Get updates. Give today. The other major pathway leading to apoptosis is the intrinsic, or mitochondrial, pathway. Stem cells are particularly vulnerable to developing mutations that might evolve into a malignant clone.
Modulating sensitivity to drug-induced apoptosis: the future for chemotherapy?
Therefore, the cells located at the base of crypts, presumably stem cells, are highly prone to apoptosis, able to counteract dangerous mutations [ 19 ]. The result of the imbalance between cell proliferation and apoptosis determines colorectal tumour growth. The molecular mechanisms of cell division and apoptosis are similar in normal and tumour cells, but in tumour cells, these mechanisms are aberrantly regulated. Four cellular functions are inadequate regulated in tumour cells: 1 control of cell proliferation is inefficient; 2 genetic and chromosomal structure is destabilized; 3 cellular differentiation program is frequently altered; 4 the control of apoptosis is disturbed [ 20 ].

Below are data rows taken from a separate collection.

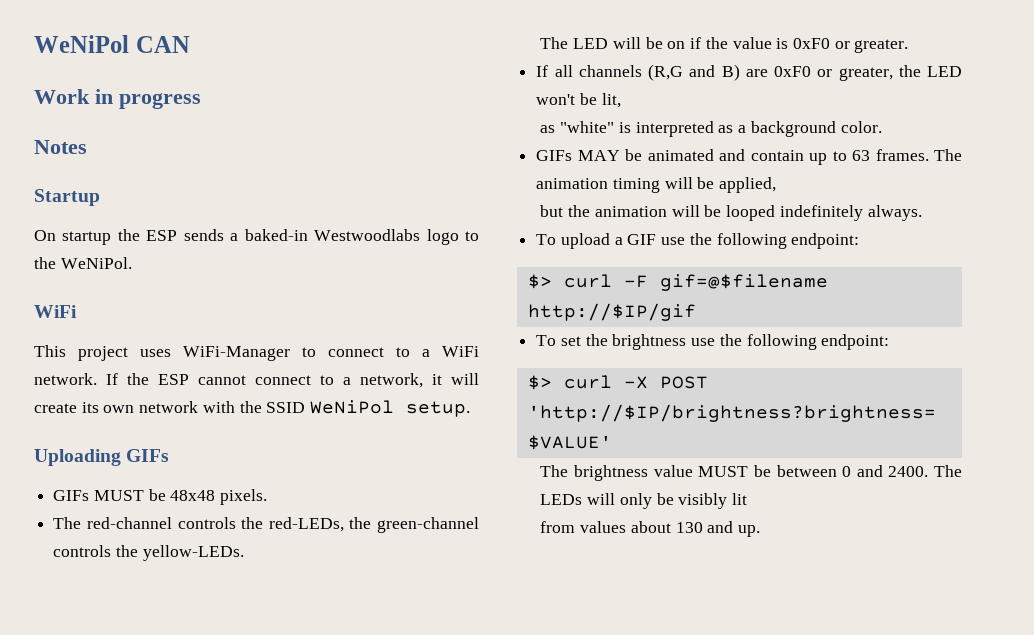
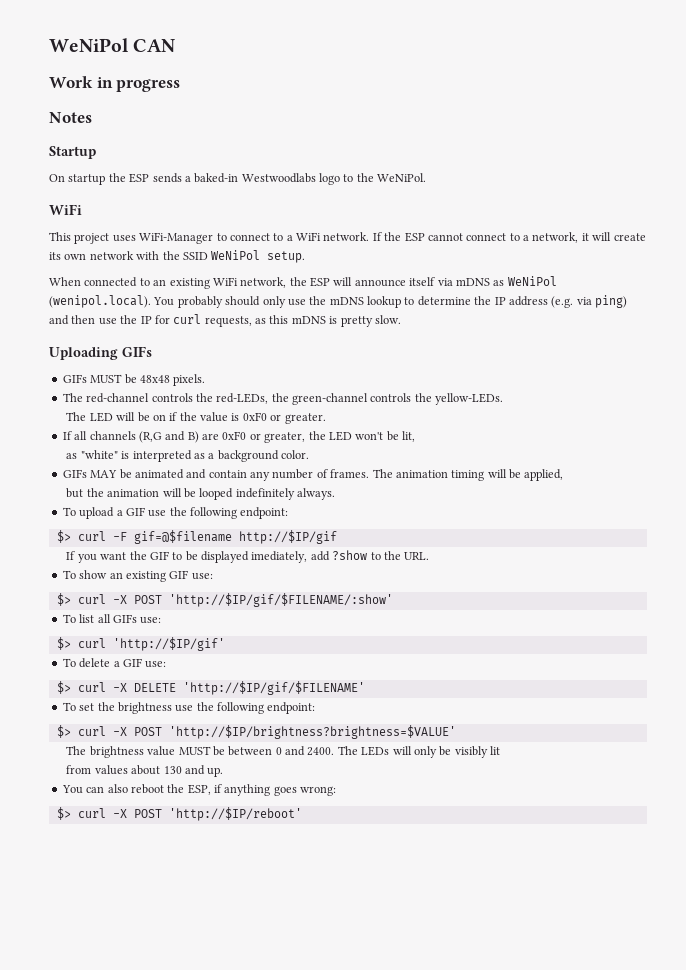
+ When connected to an existing WiFi network, the ESP will announce itself via mDNS as WeNiPol (wenipol.local). You probably should only use the mDNS lookup to determine the IP address (e.g. via ping) and then use the IP for curl requests, as this mDNS is pretty slow.
- GIFs MAY be animated and contain up to 63 frames.
+ GIFs MAY be animated and contain any number of frames.
+ If you want the GIF to be displayed imediately, add ?show to the URL.
+ To show an existing GIF use:
+ $> curl -X POST 'http://$IP/gif/$FILENAME/:show'
+ To list all GIFs use:
+ $> curl 'http://$IP/gif'
+ To delete a GIF use:
+ $> curl -X DELETE 'http://$IP/gif/$FILENAME'
+ You can also reboot the ESP, if anything goes wrong:
+ $> curl -X POST 'http://$IP/reboot'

Multiple sequential genetic changes are needed to occur in order to ensure colorectal cancer evolution. Gene alterations cause disruption of signalling pathways in which they are involved, accompanied by increased proliferative potential and decreased apoptosis of cells [ 21 ]. Along with genetic mutations, colon carcinogenesis is accompanied by epigenetic changes that lead to altered expression of key genes.

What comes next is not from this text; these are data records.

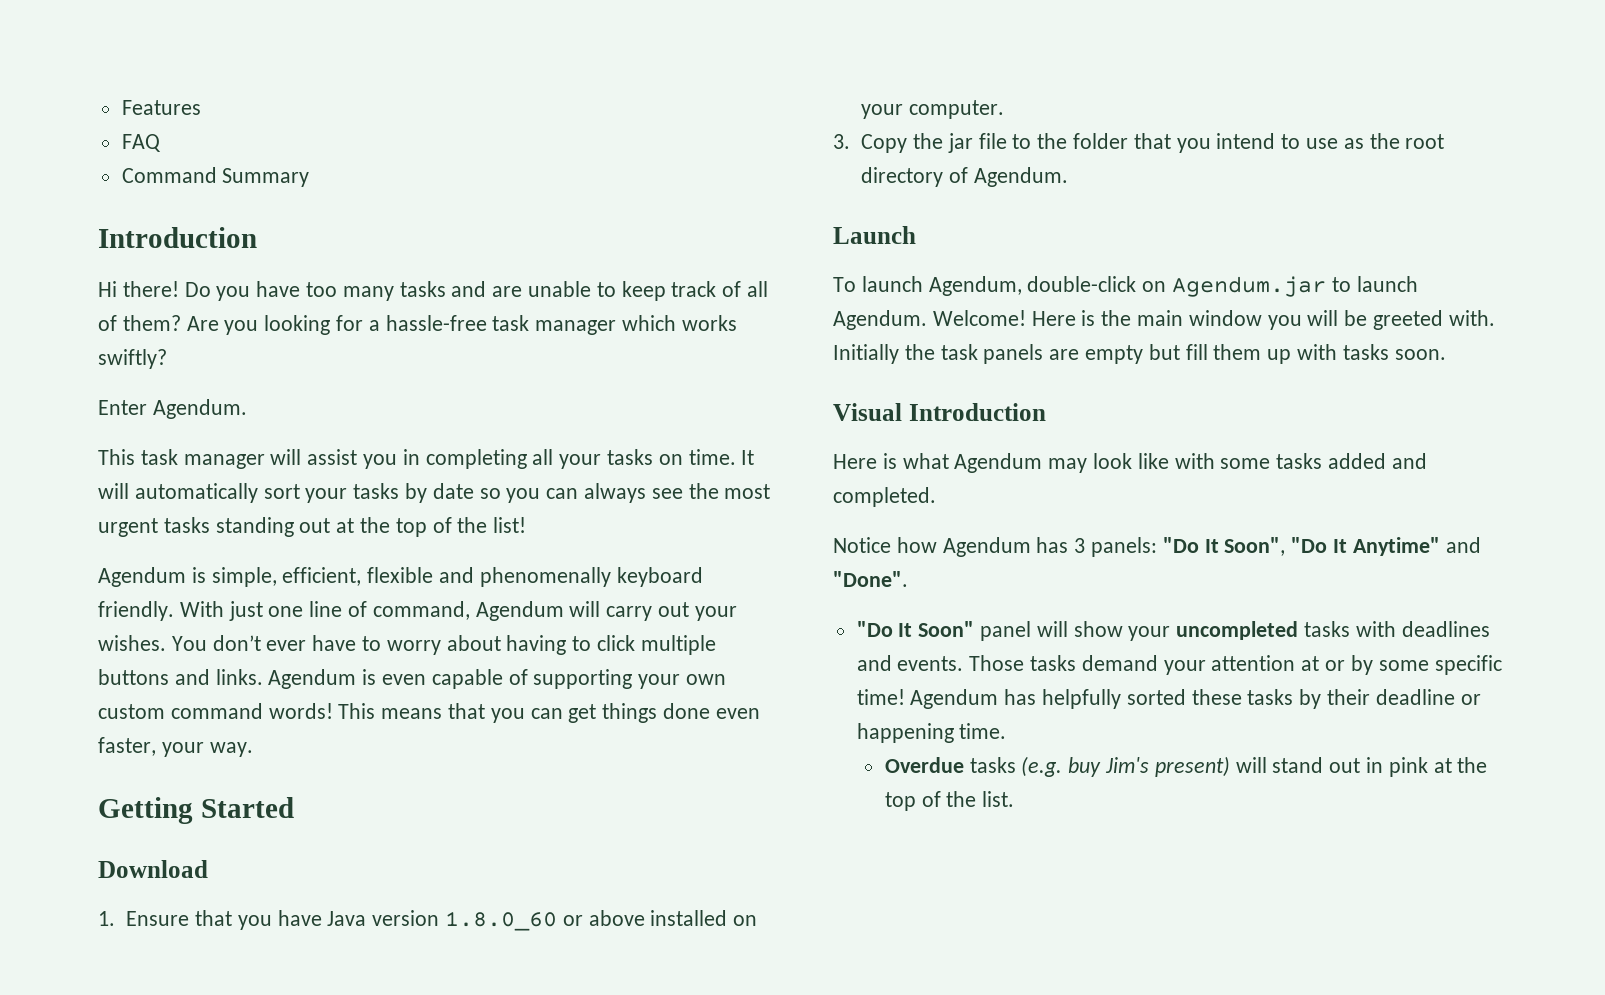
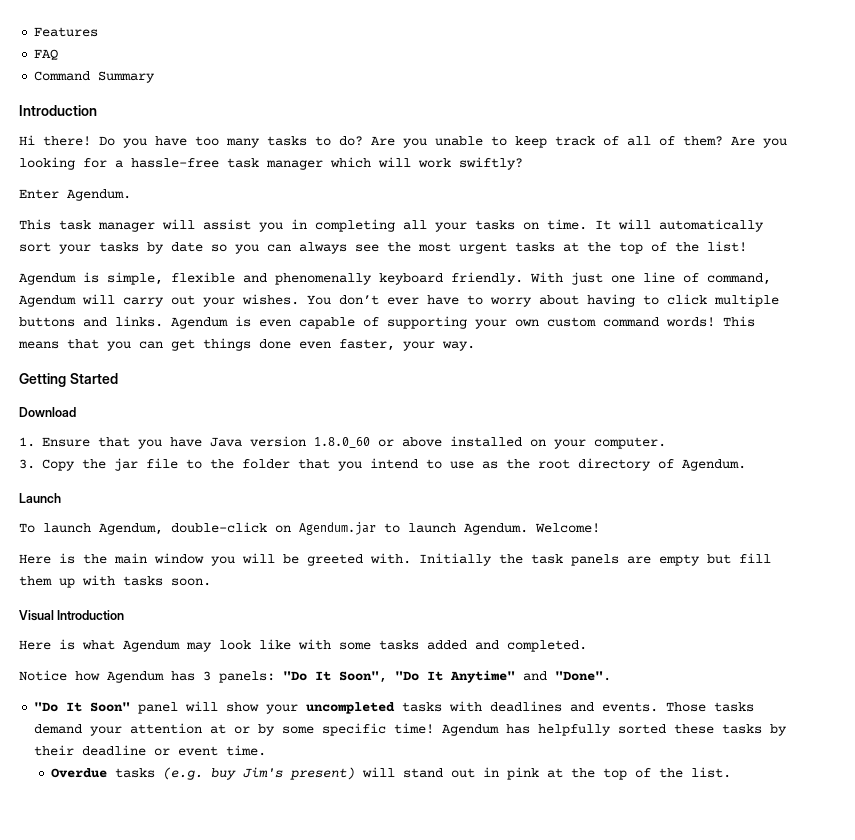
- Do you have too many tasks and are unable to keep track of all of them?
+ Do you have too many tasks to do? Are you unable to keep track of all of them?
- Are you looking for a hassle-free task manager which works swiftly?
+ Are you looking for a hassle-free task manager which will work swiftly?
- It will automatically sort your tasks by date so you can always see the most urgent tasks standing out at the top of the list!
+ It will automatically sort your tasks by date so you can always see the most urgent tasks at the top of the list!
- Agendum is simple, efficient, flexible and phenomenally keyboard friendly.
+ Agendum is simple, flexible and phenomenally keyboard friendly.
- Welcome! Here is the main window you will be greeted with.
+ Welcome!
+ Here is the main window you will be greeted with.
- Agendum has helpfully sorted these tasks by their deadline or happening time.
+ Agendum has helpfully sorted these tasks by their deadline or event time.

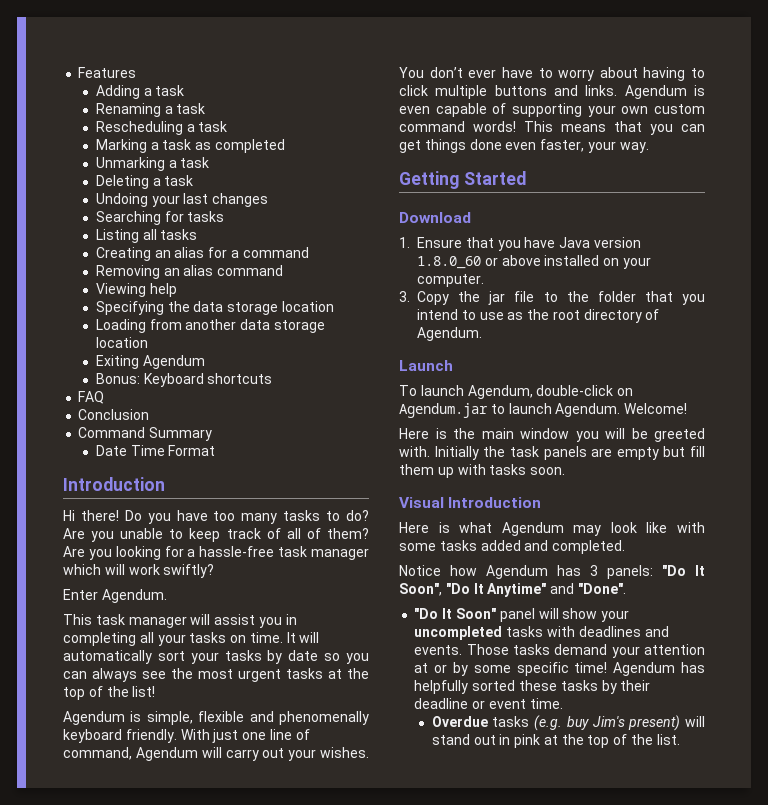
+ Adding a task
+ Renaming a task
+ Rescheduling a task
+ Marking a task as completed
+ Unmarking a task
+ Deleting a task
+ Undoing your last changes
+ Searching for tasks
+ Listing all tasks
+ Creating an alias for a command
+ Removing an alias command
+ Viewing help
+ Specifying the data storage location
+ Loading from another data storage location
+ Exiting Agendum
+ Bonus: Keyboard shortcuts
+ Conclusion
+ Date Time Format

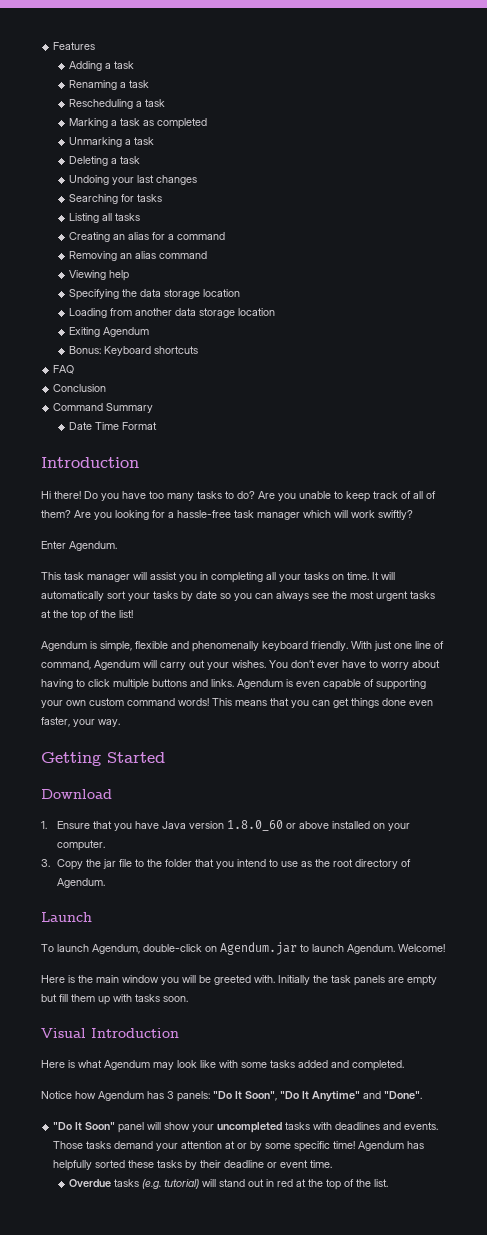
- Overdue tasks (e.g. buy Jim's present) will stand out in pink at the top of the list.
+ Overdue tasks (e.g. tutorial) will stand out in red at the top of the list.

Abnormalities in apoptotic function contribute to both pathogenesis of colorectal cancer, and its resistance to chemotherapeutics and radiotherapy [ 19 ]. Apoptosis is an active, specialized form of cell death with distinct biochemical and genetic pathways that play a critical role in normal tissue homeostasis and development. Under stress, such as precancerous lesions, the mechanisms involved in repairing DNA damage are activated and potentially harmful cells are removed, and carcinogenesis is blocked [ 25 ]. Lack of regulation of the apoptosis pathways may promote tumorigenesis and induce resistance to treatment in cancer cells [ 19 ].
Upon receiving specific signals instructing the cells to undergo apoptosis, the caspase family of proteins is typically activated and cleaves key cellular components required for normal cellular function, including structural proteins in the cytoskeleton and nuclear proteins such as DNA repair enzymes [ 29 ].
Caspases can directly signal apoptosis or use mitochondria as an intermediate and additional point of regulation in apoptosis signalling [ 30 ].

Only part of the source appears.